Solar Industry Body Says Import Obligation on Solar Panels will Hurt Makers

India has 3.1 GW of the introduced limit of solar cells out of which 2 GW is arranged in SEZs.

Solar PV power plants

All India Solar Industries Association (AISIA), the industry assemblage of local solar power producers, today said it is against inconvenience of any sweeping protection obligation on import of solar panels and cells referring to worries over the conceivable negative effect of such out of here local solar plant developers working in Special Economic Zones (SEZs). The business body offered for a particular against dumping obligation on imports from China.

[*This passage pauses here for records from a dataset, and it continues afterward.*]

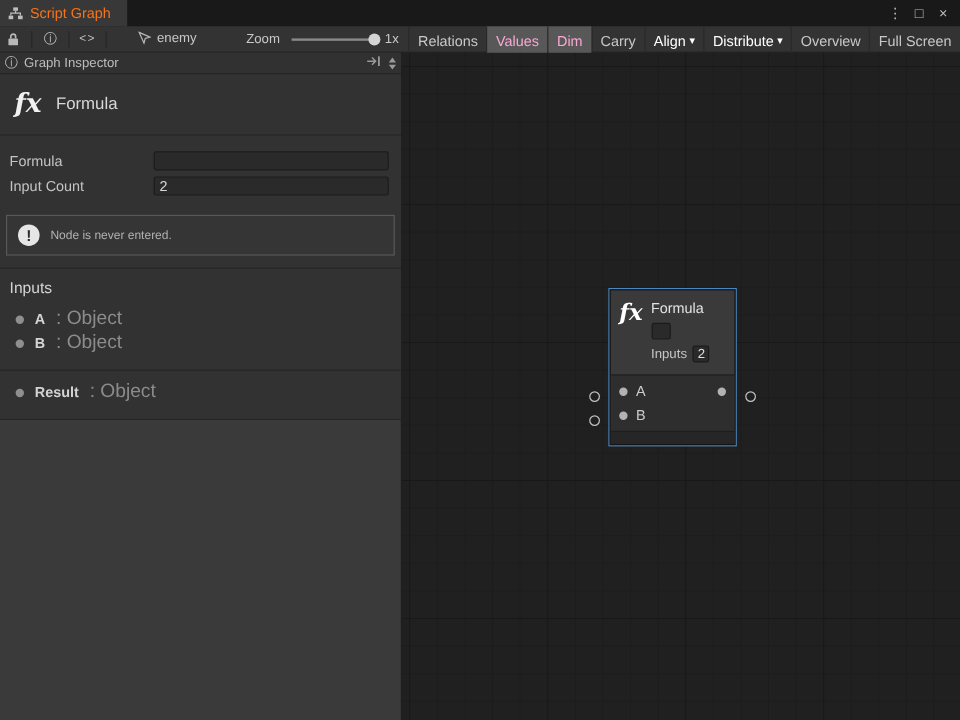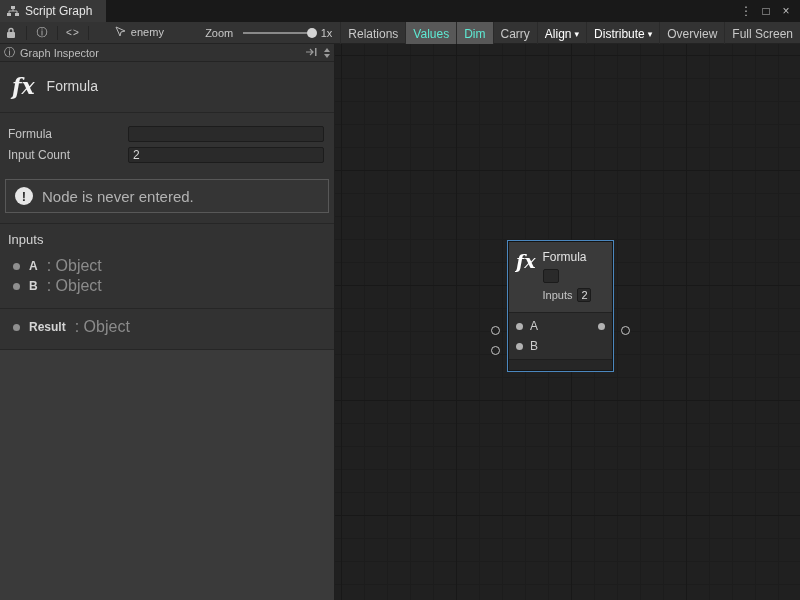"Script Graph" .tab { color: #e5e5e5 -> #f97316 }
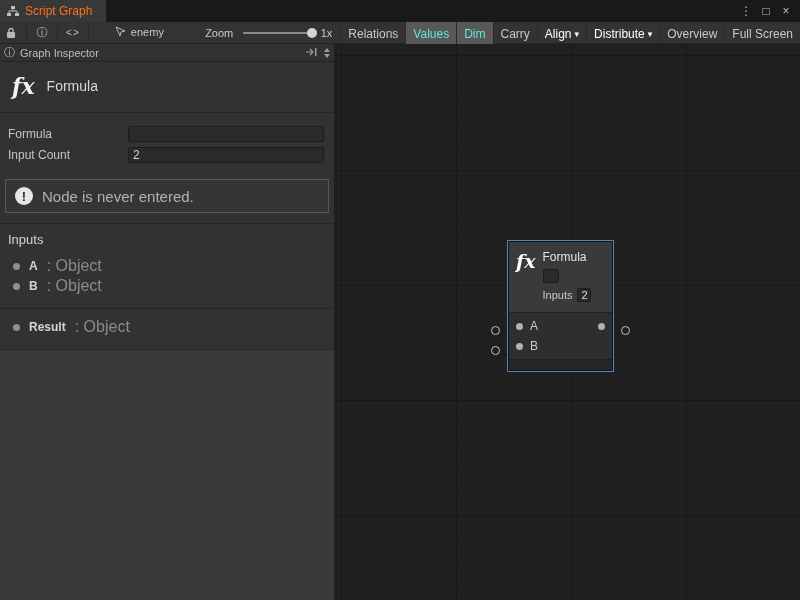"Values" .tb-btn.active { color: #5eead4 -> #f9a8d4 }
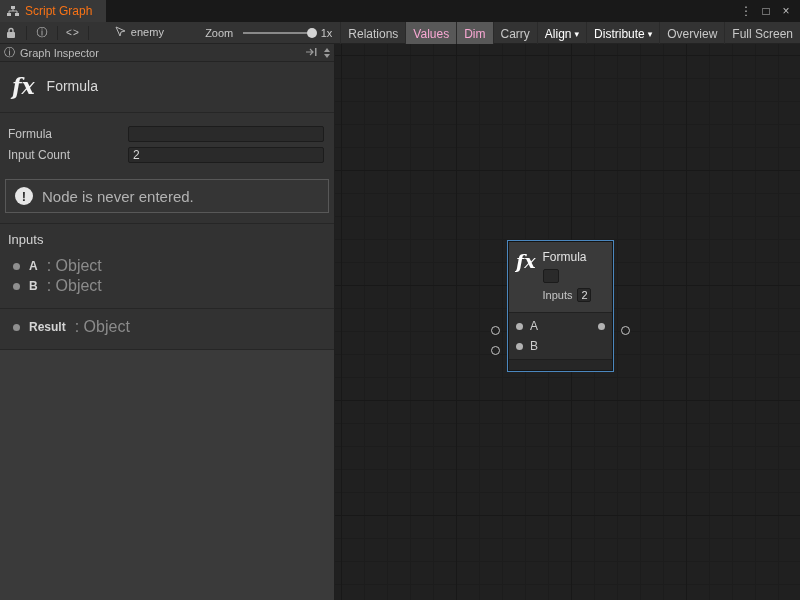"Node is never entered." .warn-text { font-size: 15px -> 10px }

Gyanesh Chaudhary, General Secretary of All India Solar Industries said, “The SEZ units are treated on par with foreign manufacturers and hence any Safeguard duty will be detrimental to the Indian solar industry as a whole.” AISIA is a 15-member association based in Mumbai.

He included, India has 3.1 GW of the introduced limit of solar cells out of which 2 GW is arranged in SEZs. Additionally, of the 8.3 GW of sunlight based module producing offices, 3.8 GW is arranged in SEZs. “Thus, the indigenous fabricates arranged in SEZs will go under the ambit of any sweeping obligation that will be forced on solar cells and modules which will make them uncompetitive,” Chaudhary said in an announcement.

Directorate General of Anti-Dumping and Allied Duties (DGAD) had in December started a Safeguard examination on solar cells on an objection recorded by sun oriented delegate body Indian Solar Manufacturers Association (ISMA) for the benefit of five makers – Mundra Solar PV, Jupiter Solar Power Limited, Indosolar Limited, Websol Energy Systems Limited and Helios Photo Voltaic Limited.

“The purpose of imposing Safeguard Duty should be to protect the domestic industry from goods which are being dumped at below market prices, but in case of domestic manufacturers situated in SEZs, the levy yields counterproductive results,” Chaudhary added.

The DGAD had said in a December warning: “The application has been analyzed and it has been discovered that by all appearances the expanded imports of the PUC have caused and are debilitating to make genuine damage the local business of items that resemble and straightforwardly aggressive to the PUC. As needs be, it has been chosen to start an examination through the issue of this Notice.”

Under the World Trade Organization system, apart nation can force a Safeguard Duty if the expanded amount of imports is either a flat out increment or an expansion in respect to local creation which is causing genuine damage or a risk of genuine damage to the residential business, as indicated by AISIA. ‘Genuine damage’ is characterized as a critical general weakness in the position of a residential industry.